__Directions for this task__
Go through the data below and return each line where the string "none" occurs.

[Image comparison data]

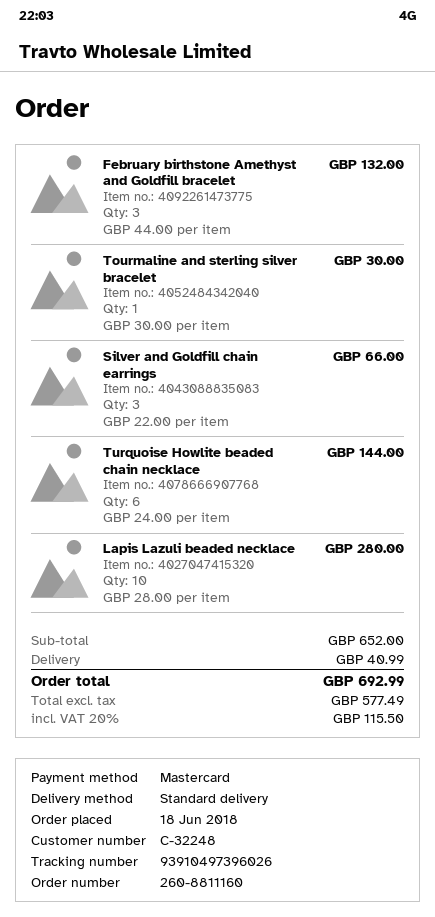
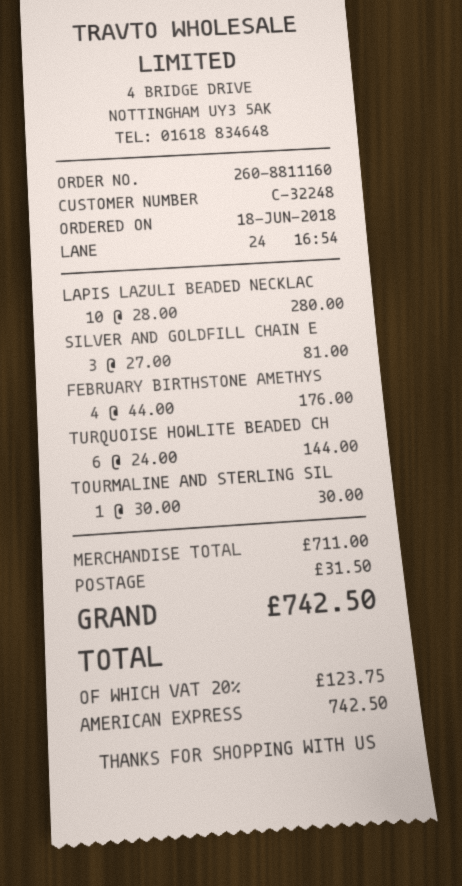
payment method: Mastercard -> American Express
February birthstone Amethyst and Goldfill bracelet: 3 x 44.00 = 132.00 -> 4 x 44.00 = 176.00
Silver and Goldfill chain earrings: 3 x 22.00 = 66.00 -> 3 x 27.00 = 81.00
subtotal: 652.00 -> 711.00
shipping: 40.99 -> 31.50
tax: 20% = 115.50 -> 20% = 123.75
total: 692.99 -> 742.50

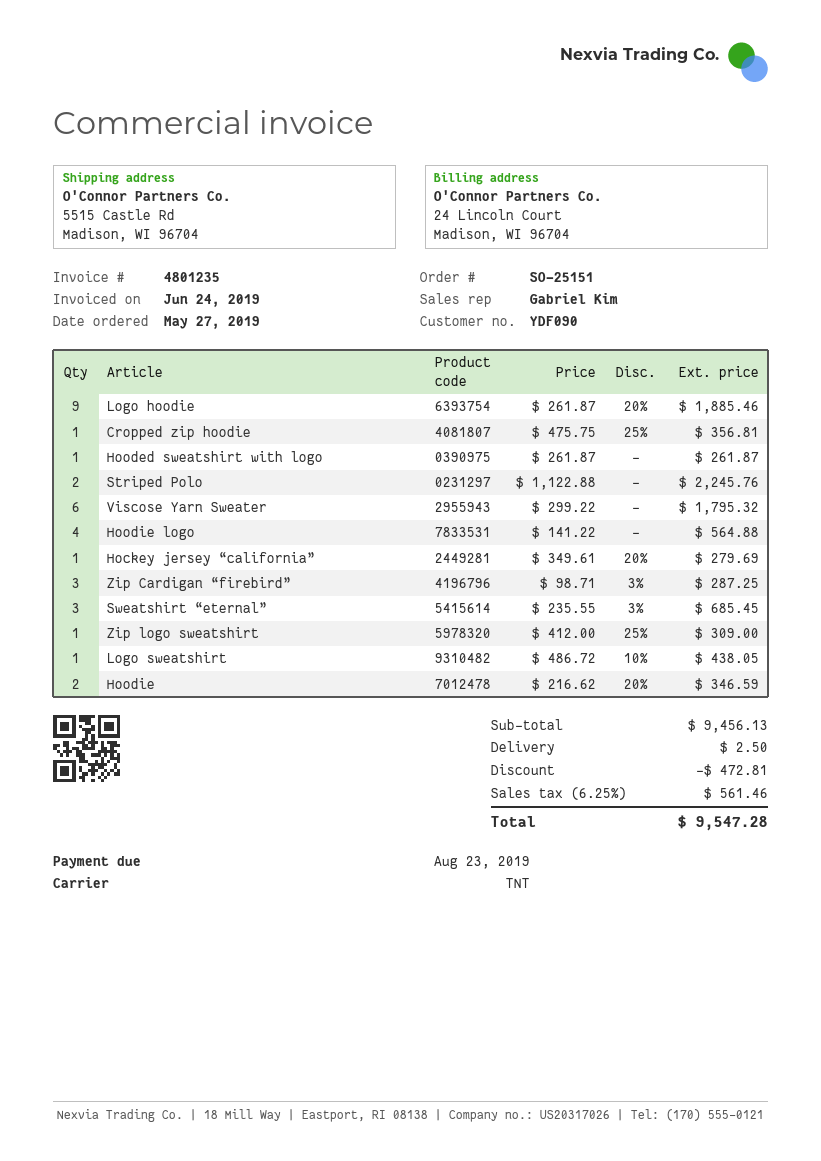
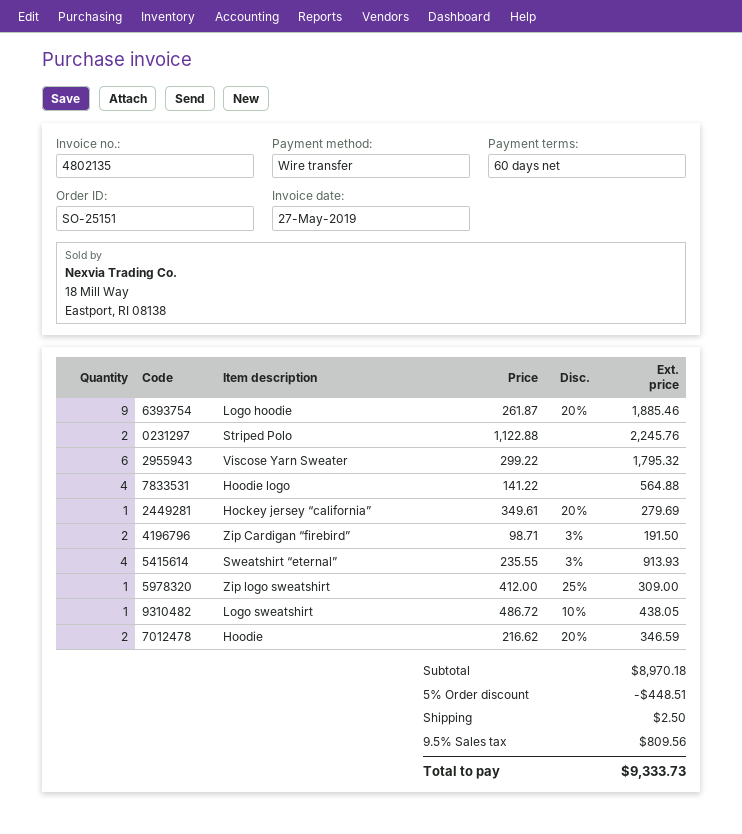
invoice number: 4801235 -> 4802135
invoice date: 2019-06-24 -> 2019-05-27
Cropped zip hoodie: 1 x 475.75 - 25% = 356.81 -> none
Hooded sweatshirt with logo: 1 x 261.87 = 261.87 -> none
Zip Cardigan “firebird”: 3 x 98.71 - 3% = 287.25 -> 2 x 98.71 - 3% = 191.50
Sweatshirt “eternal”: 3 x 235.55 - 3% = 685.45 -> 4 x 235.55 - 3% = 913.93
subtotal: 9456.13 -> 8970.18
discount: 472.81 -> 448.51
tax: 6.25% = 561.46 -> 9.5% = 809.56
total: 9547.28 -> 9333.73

__Result below__
Cropped zip hoodie: 1 x 475.75 - 25% = 356.81 -> none
Hooded sweatshirt with logo: 1 x 261.87 = 261.87 -> none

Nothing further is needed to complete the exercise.